AG der Dillinger Hüttenwerke Dillingen experienced a modest increase to 45% from 41.0% activity levels, which does not strongly correlate with the broader negative trends emphasized in the latest news reports. The specialized outputs in heavy-plate production indicate resilience in specific market sectors, despite the overall downturn highlighted by WV Stahl struggles to foresee German production stabilisation.
The ArcelorMittal Bremen facility, however, showcases the sharpest decline from 4.0% to 3.0%, mirroring the broader downturn in crude steel production (down 12.5% as per German crude steel output down 12.5 percent in Q1). The reliance on hot-rolled coil production underscores the vulnerability of this plant amid fluctuating demand and price pressures.

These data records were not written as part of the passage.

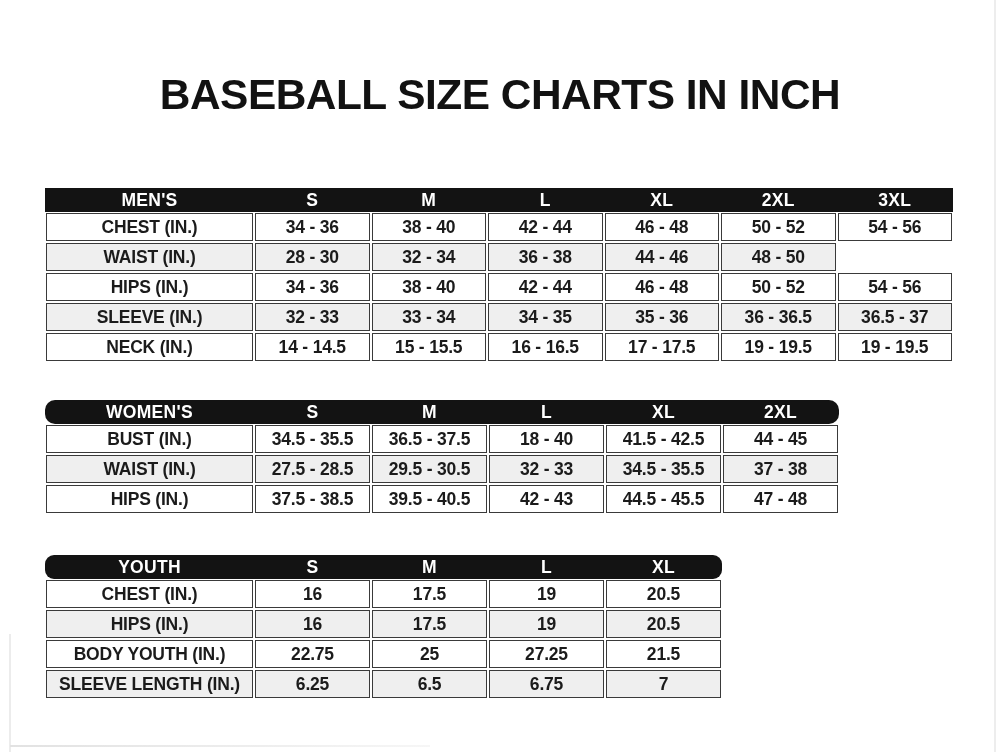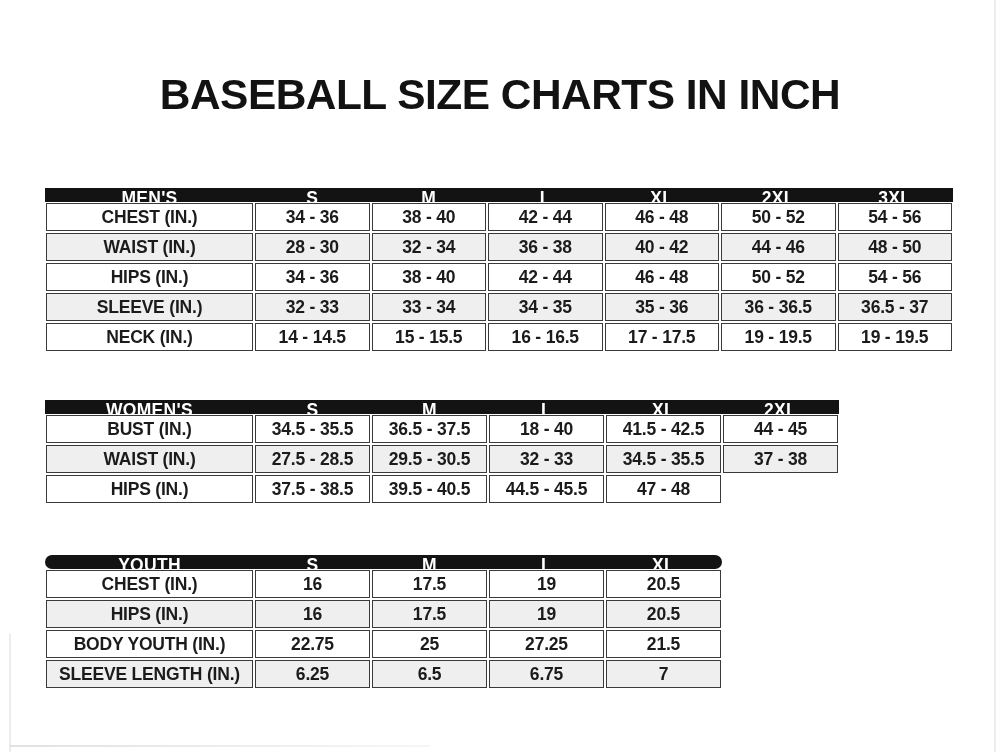--- a/index.html
+++ b/index.html
@@ -45,7 +45,7 @@
 
   .thead {
     background: var(--header-bg, #131313);
-    height: 14px;
+    height: 24px;
     align-items: center;
   }
   .hcell {

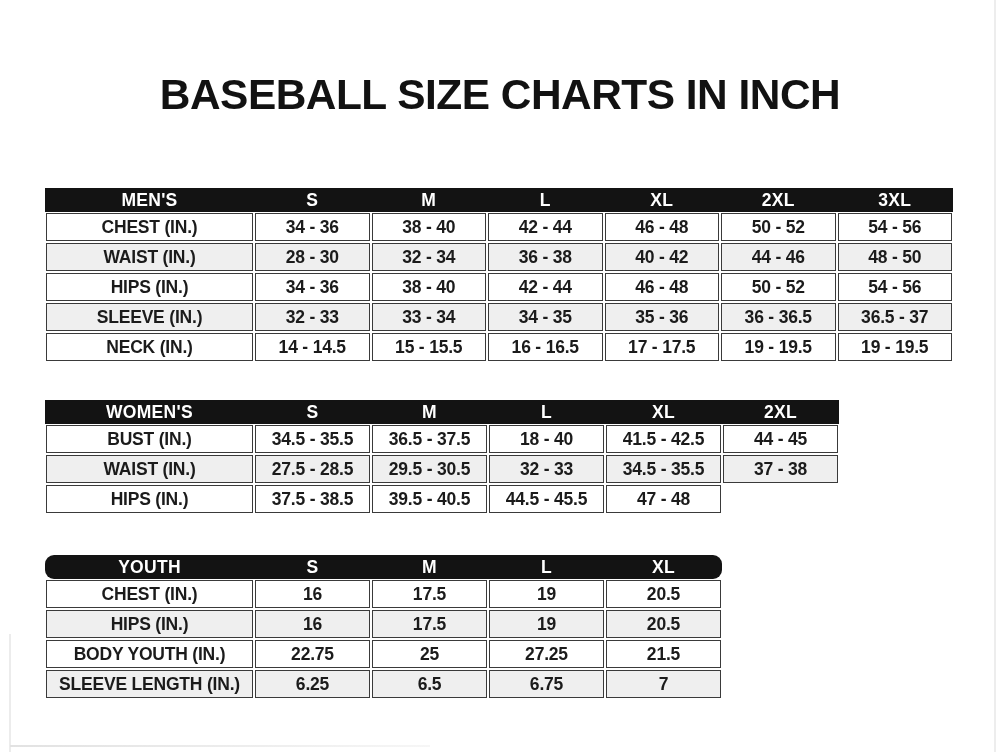--- a/index.html
+++ b/index.html
@@ -114,7 +114,6 @@
         <div class="cell vcell">28 - 30</div>
         <div class="cell vcell">32 - 34</div>
         <div class="cell vcell">36 - 38</div>
-        <div class="cell vcell">40 - 42</div>
         <div class="cell vcell">44 - 46</div>
         <div class="cell vcell">48 - 50</div>
       </div>

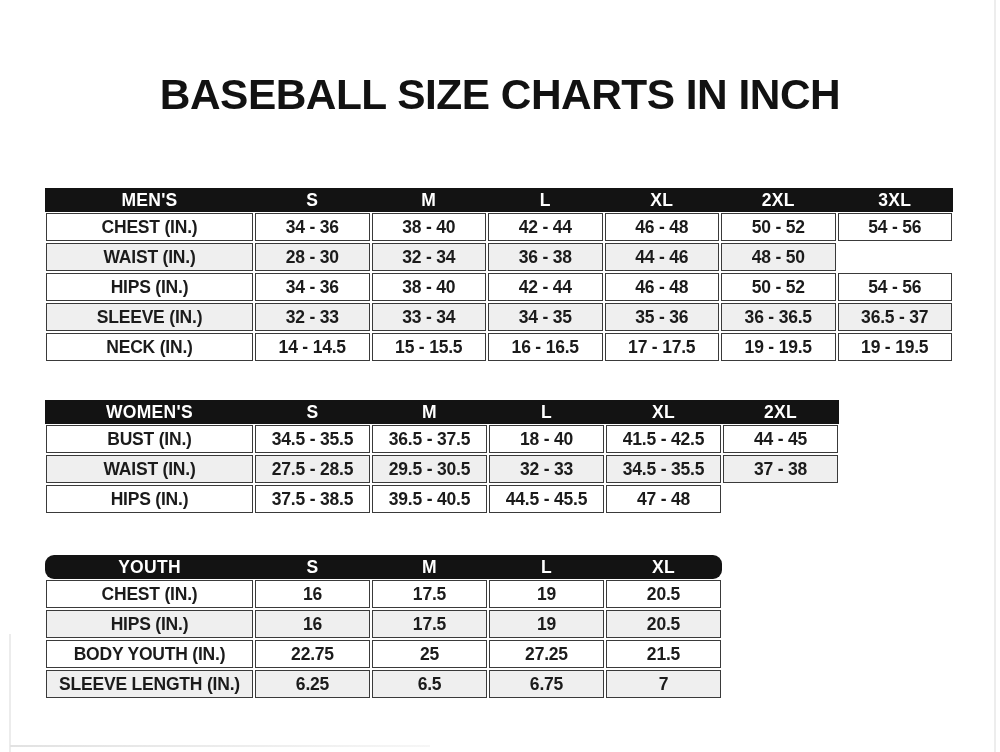--- a/index.html
+++ b/index.html
@@ -40,7 +40,7 @@
     display: grid;
   }
   .cols-6 .thead, .cols-6 .trow { grid-template-columns: 209px repeat(6, 116.5px); }
-  .cols-5 .thead, .cols-5 .trow { grid-template-columns: 209px repeat(5, 117px); }
+  .cols-5 .thead, .cols-5 .trow { grid-template-columns: 209px repeat(5, 117px); border-radius: 10px; }
   .cols-4 .thead, .cols-4 .trow { grid-template-columns: 209px repeat(4, 117px); border-radius: 9px; }
 
   .thead {

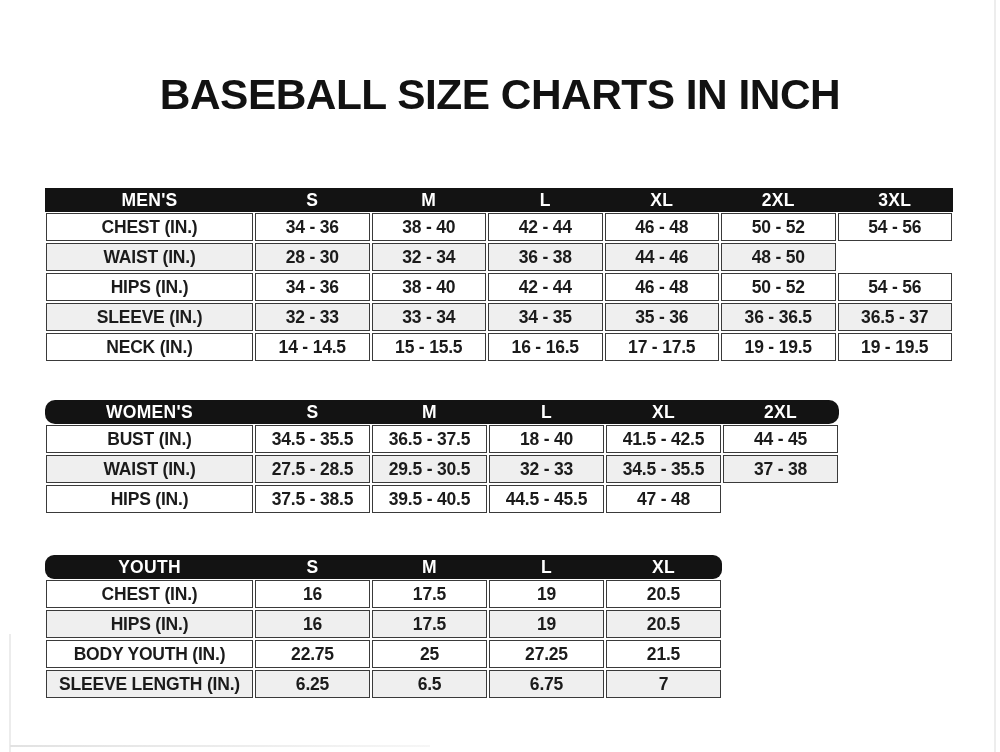--- a/index.html
+++ b/index.html
@@ -177,6 +177,7 @@
         <div class="cell lcell">HIPS (IN.)</div>
         <div class="cell vcell">37.5 - 38.5</div>
         <div class="cell vcell">39.5 - 40.5</div>
+        <div class="cell vcell">42 - 43</div>
         <div class="cell vcell">44.5 - 45.5</div>
         <div class="cell vcell">47 - 48</div>
       </div>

Evaluated Market Implications
The continued declines in steel production across Germany, particularly affecting the Bremen and HKM plants, pose significant risks of supply disruptions. Buyers should prepare for potential shortages, especially in flat rolled products that Bremen specializes in. It is critical to re-evaluate dependency on these sources and consider diversifying procurement strategies.
Given the recent increase in steel prices for hot-rolled coils, now at EUR 655 per metric ton, as reported in Stockholding: German steel sales rise 5.6% in March as stocks fall, buyers are advised to lock in contracts at current pricing levels to mitigate future volatility. Immediate procurement actions should focus on securing sources from the Dillinger plant, which, despite industry-wide challenges, appears to have a relative stability and resilience compared to others.
In light of the substantial inventory drops indicated in March, companies should consider escalating their procurement efforts to build reserves while the market is still able to supply inventory at current rate levels. Conducting rapid assessments of supplier reliability amid these turbulent conditions will be essential for maintaining operational continuity.